Francis Wrigley Hirst (10 June 1873 – 22 February 1953) was a British journalist, writer and editor of The Economist magazine. He was a Liberal in party terms and a classical liberal in ideology.

==Early life==
Hirst was born at Dalton Lodge, two miles east of Huddersfield. He attended Clifton College and became editor of the Cliftonian. He went to Wadham College, Oxford, from 1892 to 1896, where he was Librarian and then President of the Oxford Union Society. He gained a First in Classical Moderations in 1894 and a First in Greats in 1896. At Wadham, and at the Oxford Union, he was a friend and contemporary of the future politicians John Simon and F. E. Smith, and of the athlete C.B. Fry.

==Liberal publicist==
In the late 1890s Hirst decided to persuade his Oxford friends to write a volume of essays on Liberalism with him. The group wanted the preface to be written by a prominent Liberal, other than Lord Rosebery or Sir William Harcourt as these were the leaders of opposing factions. Their first preference was for John Morley but he declined on the grounds that he would be attacked for opinions expressed in the book which he did not hold. Hirst then asked H. H. Asquith who said the essays were likely intended to be "a declaration of war against that section of Liberal opinion, which has of recent years gravitated towards modes of thought and fashions of speech which are called 'Collectivist'". He further said that whilst he did not find himself in "substantial disagreement" with the essays he declined the offer because "exception might not unreasonably be taken to my going out of my way (as it would be said) to herald a militant demonstration, avowedly directed against a section (however small) of the party of which I am (for the time being) one of the responsible leaders". Hirst was "baffled" by this and then asked William Ewart Gladstone. Gladstone replied with a handwritten letter:

I am wholly unable to comply with the requests which so often reach me for the writing of Prefaces, but I venture on assuring you that I regard the design formed by you and your friends with sincere interest, and in particular wish well to all the efforts you may make on behalf of individual freedom and independence as opposed to what is termed Collectivism.
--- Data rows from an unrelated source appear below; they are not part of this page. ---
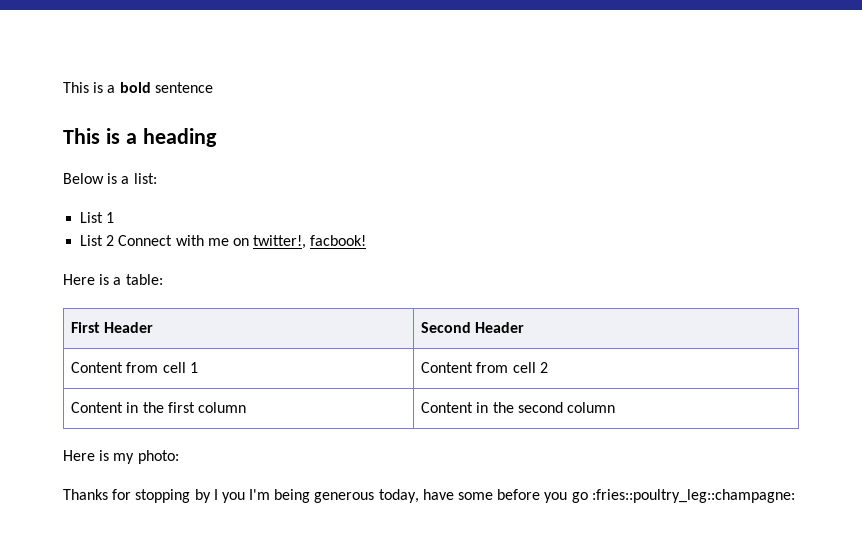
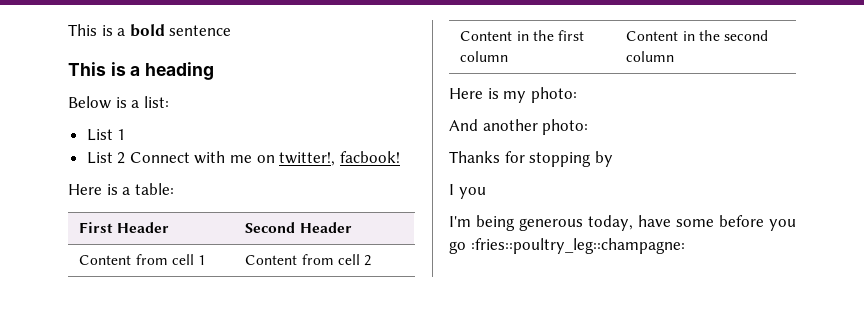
(179, 457) none -> [449,119,589,135] // And another photo:
(211, 496) none -> (613, 159) //
(245, 497) none -> (486, 193) //

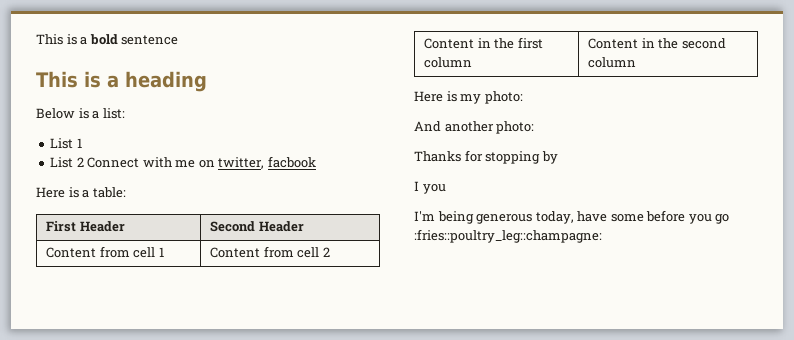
[279,151,400,166] twitter!, facbook! -> [218,156,316,169] twitter, facbook

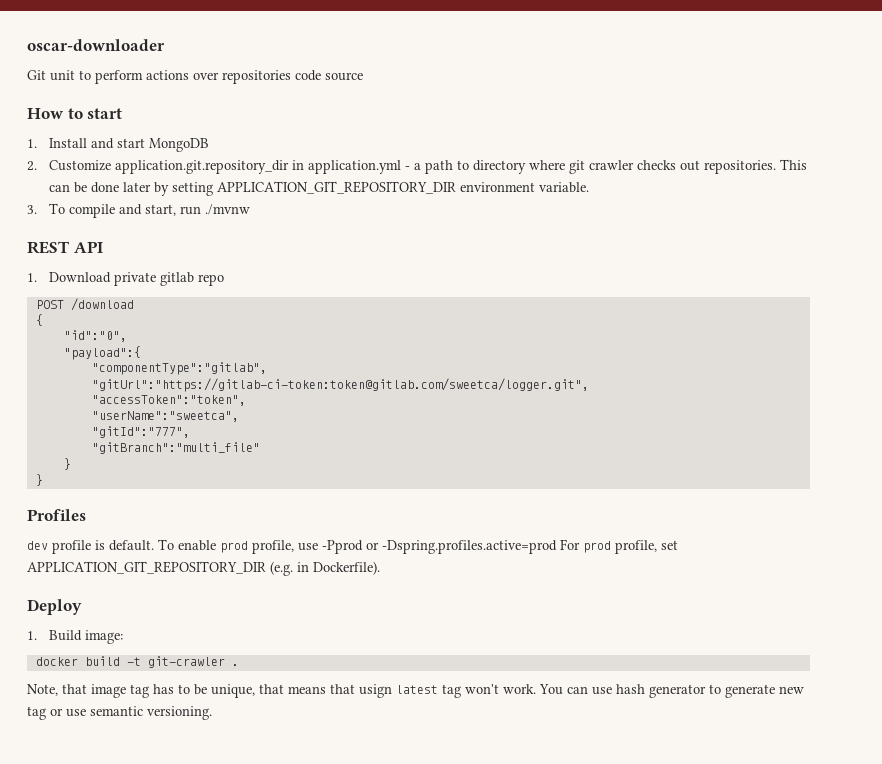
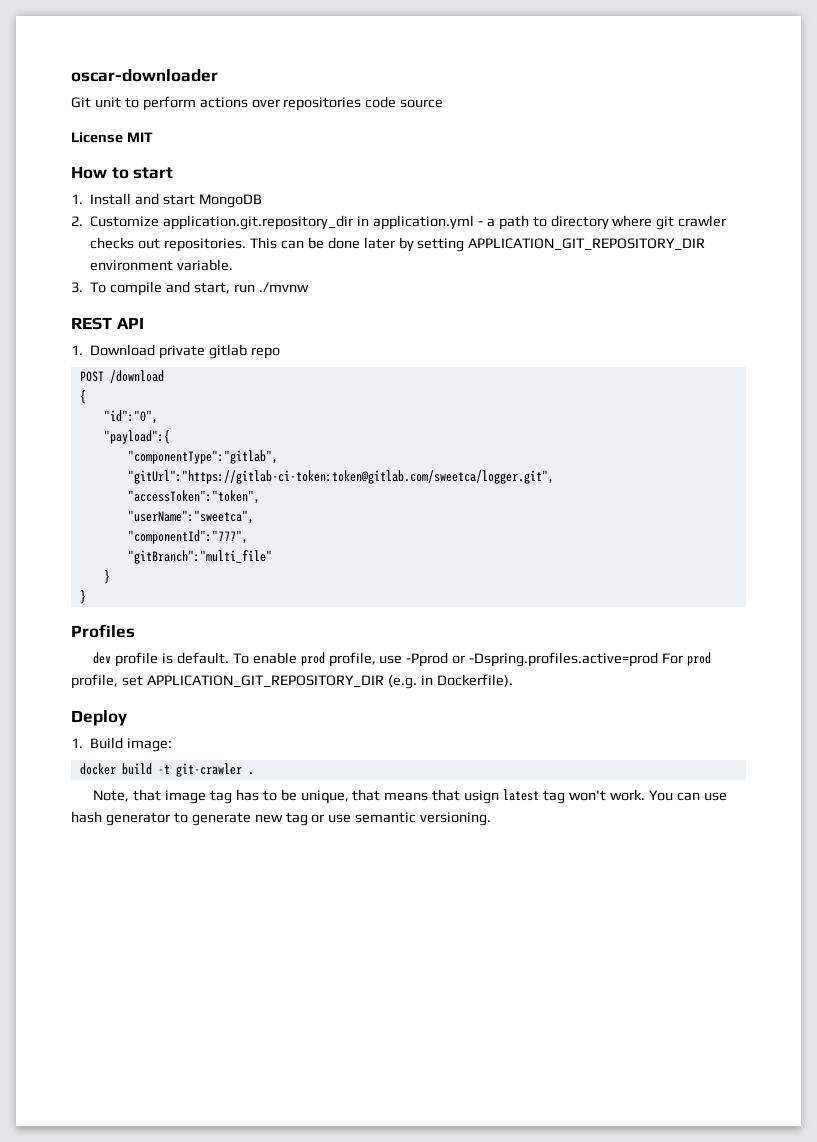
(363, 76) none -> [71,132,153,143] // License MIT
[91,426,190,438] "gitId":"777", -> [127,530,248,544] "componentId":"777",

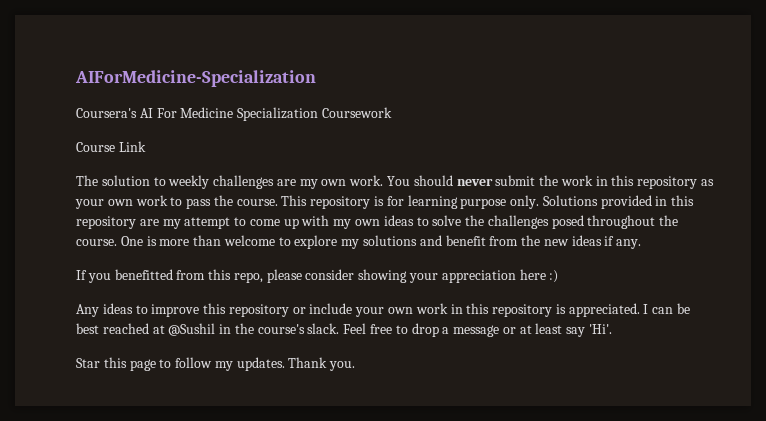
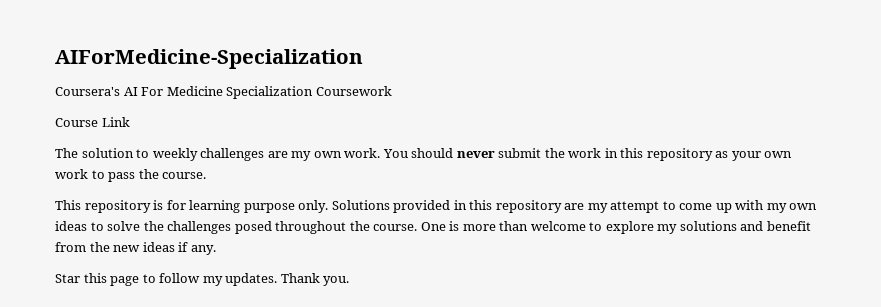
(278, 202) none -> (207, 175) //
[76,269,559,283] [76,303,691,317] [76,323,613,337] // If you benefitted from this repo, please consider showing your appreciation here :) // Any ideas to improve this repository or include your own work in this repository is appreciated. I can be best reached at @Sushil in the course's slack. Feel free to drop a message or at least say 'Hi'. -> (216, 250) none

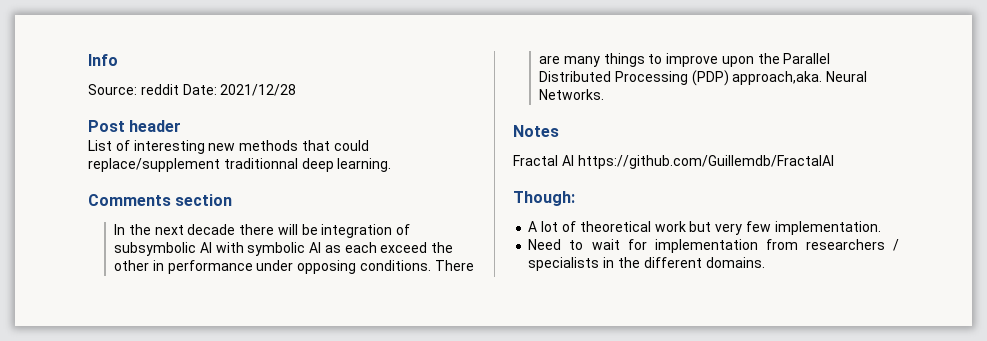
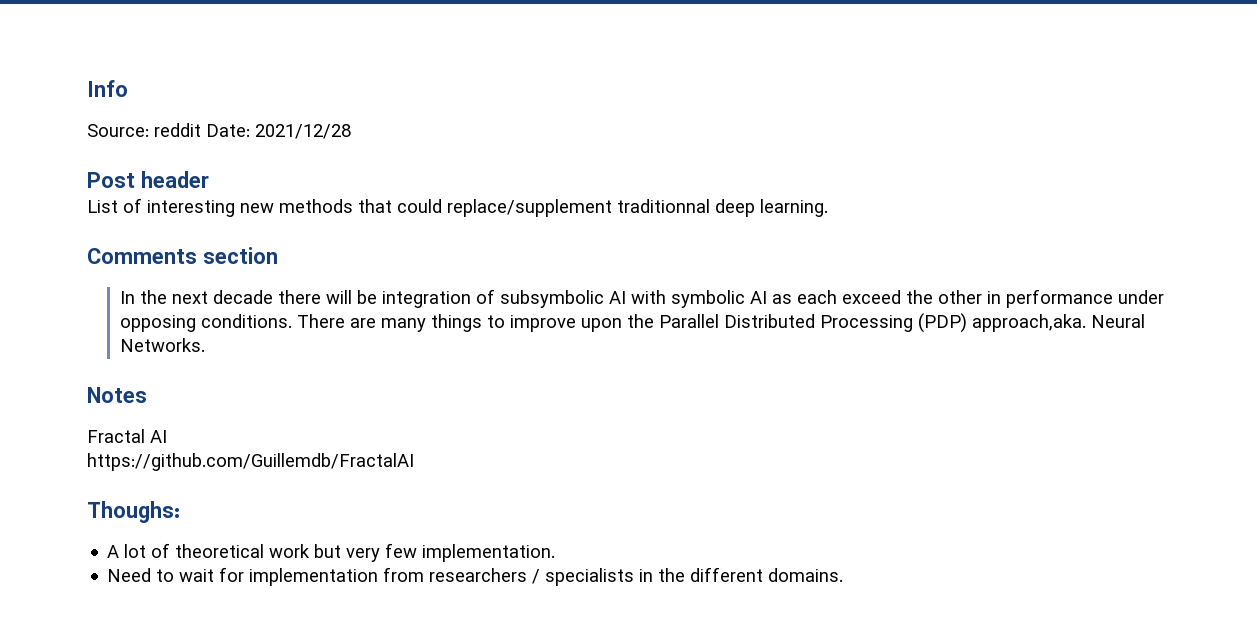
(574, 160) none -> (167, 436) //
[513,191,575,206] Though: -> [87,501,180,523] Thoughs:

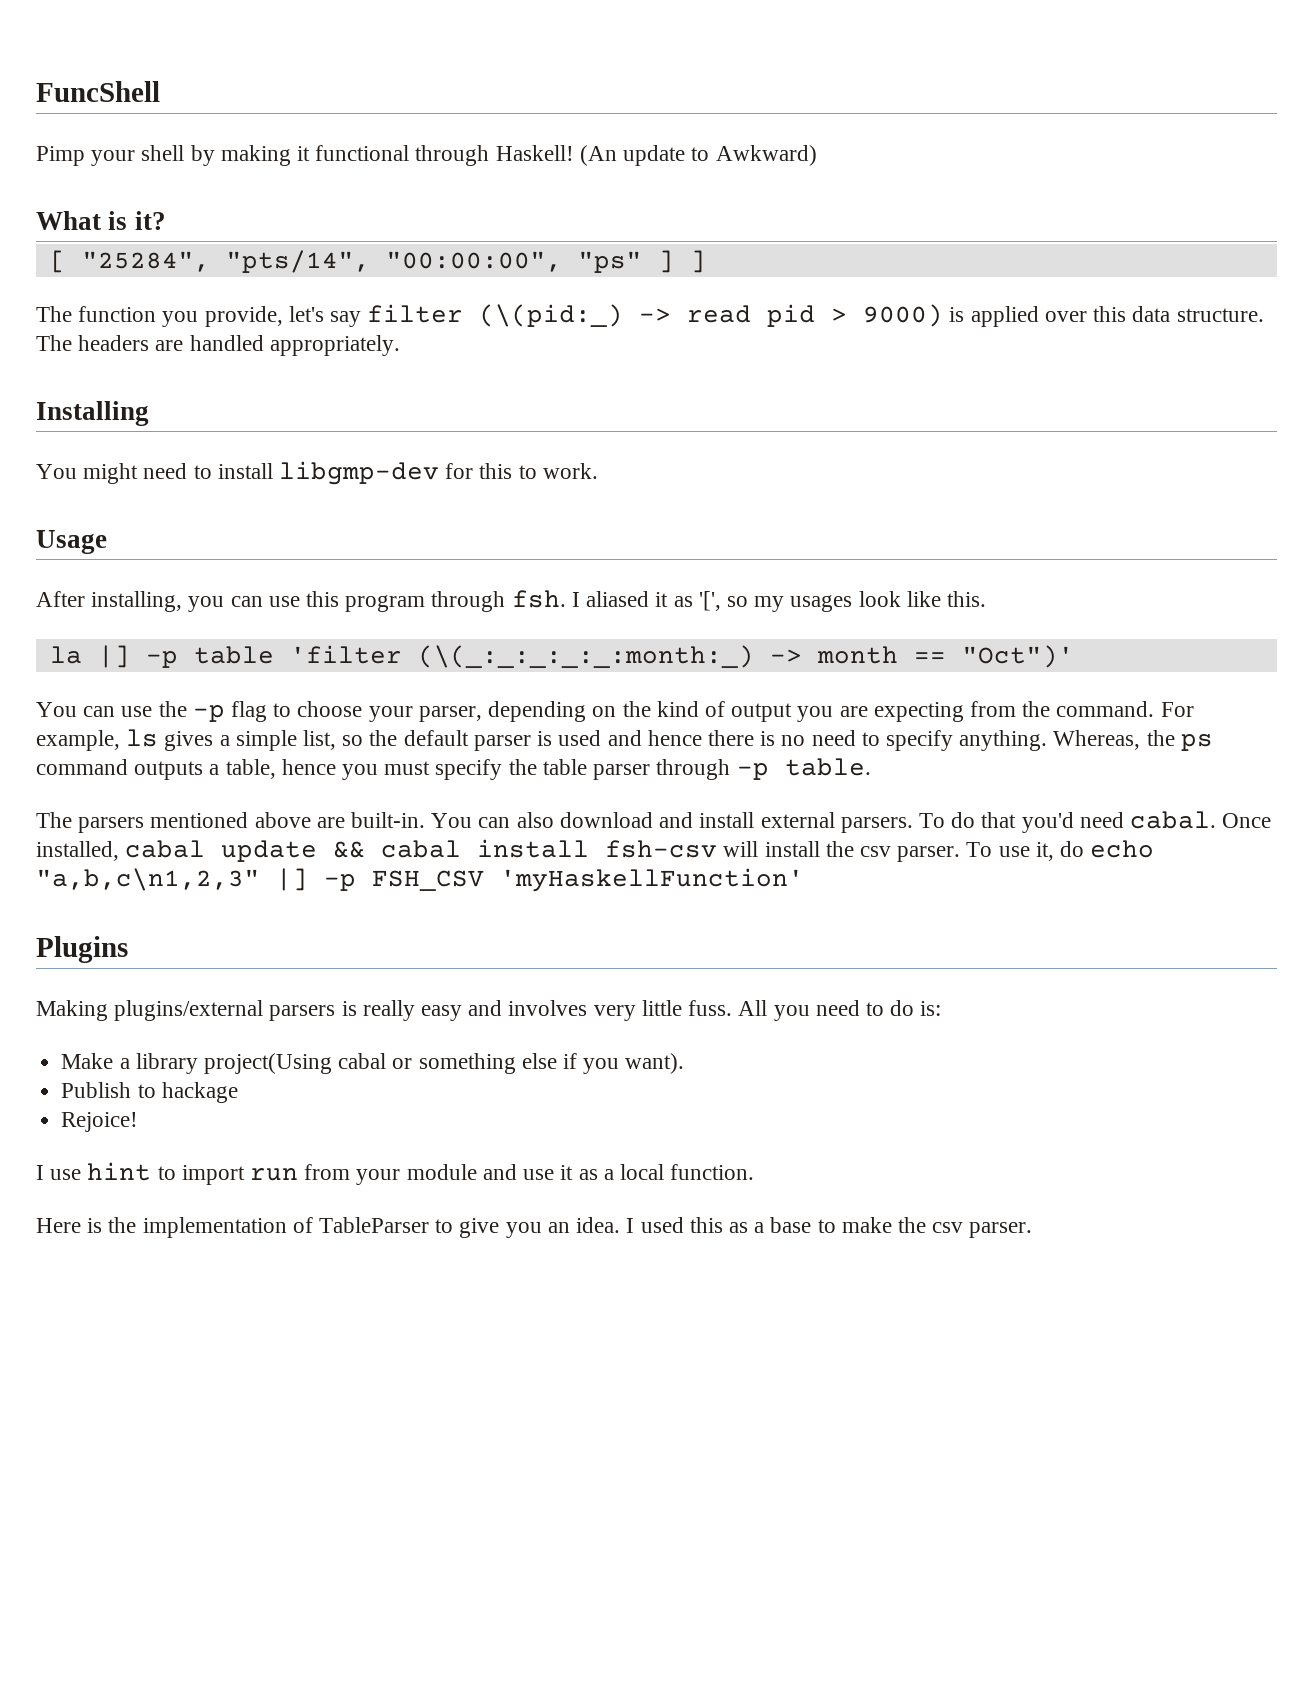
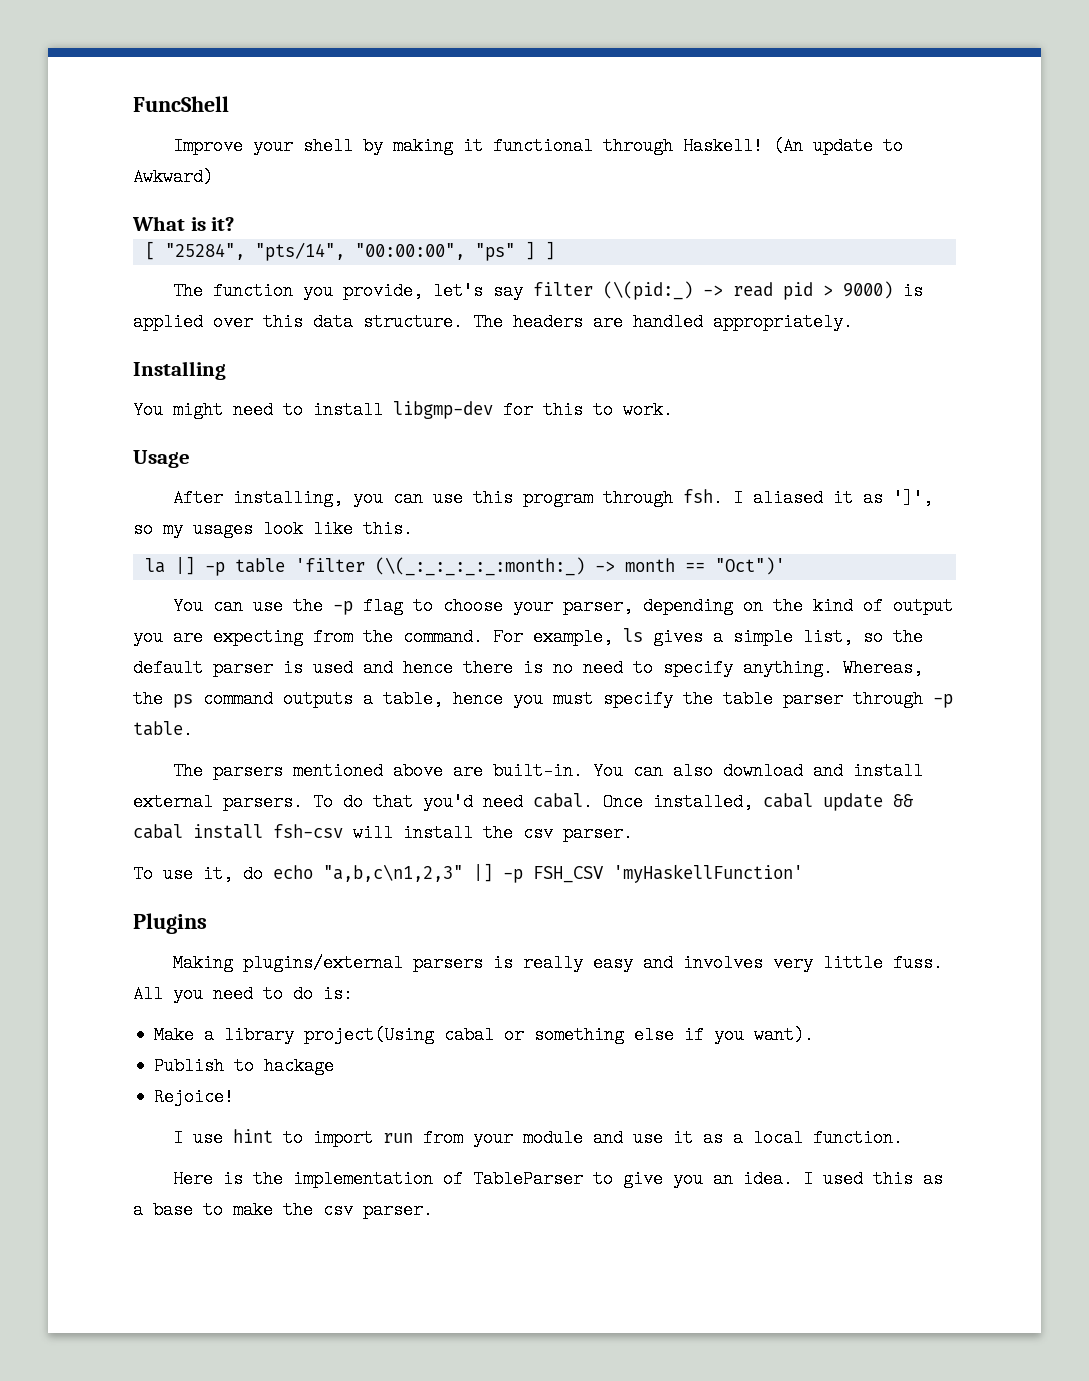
[36,146,85,166] Pimp -> [173,137,244,155] Improve
[698,591,721,611] '[', -> [893,489,934,507] ']',
(961, 854) none -> (633, 833) //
In the end Hirst and his friend J. S. Phillimore wrote the preface. The book was dedicated to Morley. After Morley read Hirst's contributions to Cassell's biography of Gladstone edited by Sir Wemyss Reid, he asked Hirst to spend a few weeks with him at Hawarden Castle (Gladstone's home) to help him write Gladstone's authorised biography. Hirst opposed the Boer War and was a co-founder of the League Against Aggression and Militarism.

After he had left Oxford, Hirst edited political and economic books for Harper's, including one on Toryism by F. E. Smith and one on Socialism by R. C. K. Ensor. Another was his compilation of extracts from Richard Cobden, John Bright, Joseph Hume, W. J. Fox, William Molesworth, Thomas Farrer and others, titled Free Trade and Other Fundamental Doctrines of the Manchester School. In 1904 Morley asked Hirst to write a biography of Adam Smith for his "English Men of Letters" series. During the next two years he wrote The Arbiter in Council, an imaginary dialogue in which the Arbiter, an old Cobdenite Radical, discusses the issues of war and peace. Morley recommended it to Macmillan and it was published anonymously but the authorship came to be known.

In 1903 he married Helena Mary Carroll Cobden at Heyshott, near Midhurst, West Sussex. She was born on 16 February 1880 in Japan. She died 27 December 1965 in Chichester, West Sussex. Helena was Richard Cobden's great-niece. Francis Hirst had a particular affection for the Cobden Club and the Dunford House Association. One of his homes was Dunford House, Midhurst, West Sussex – the former home of Richard Cobden – where he used to organise the "Dunford House Conferences". The Hirsts lived there until 1952.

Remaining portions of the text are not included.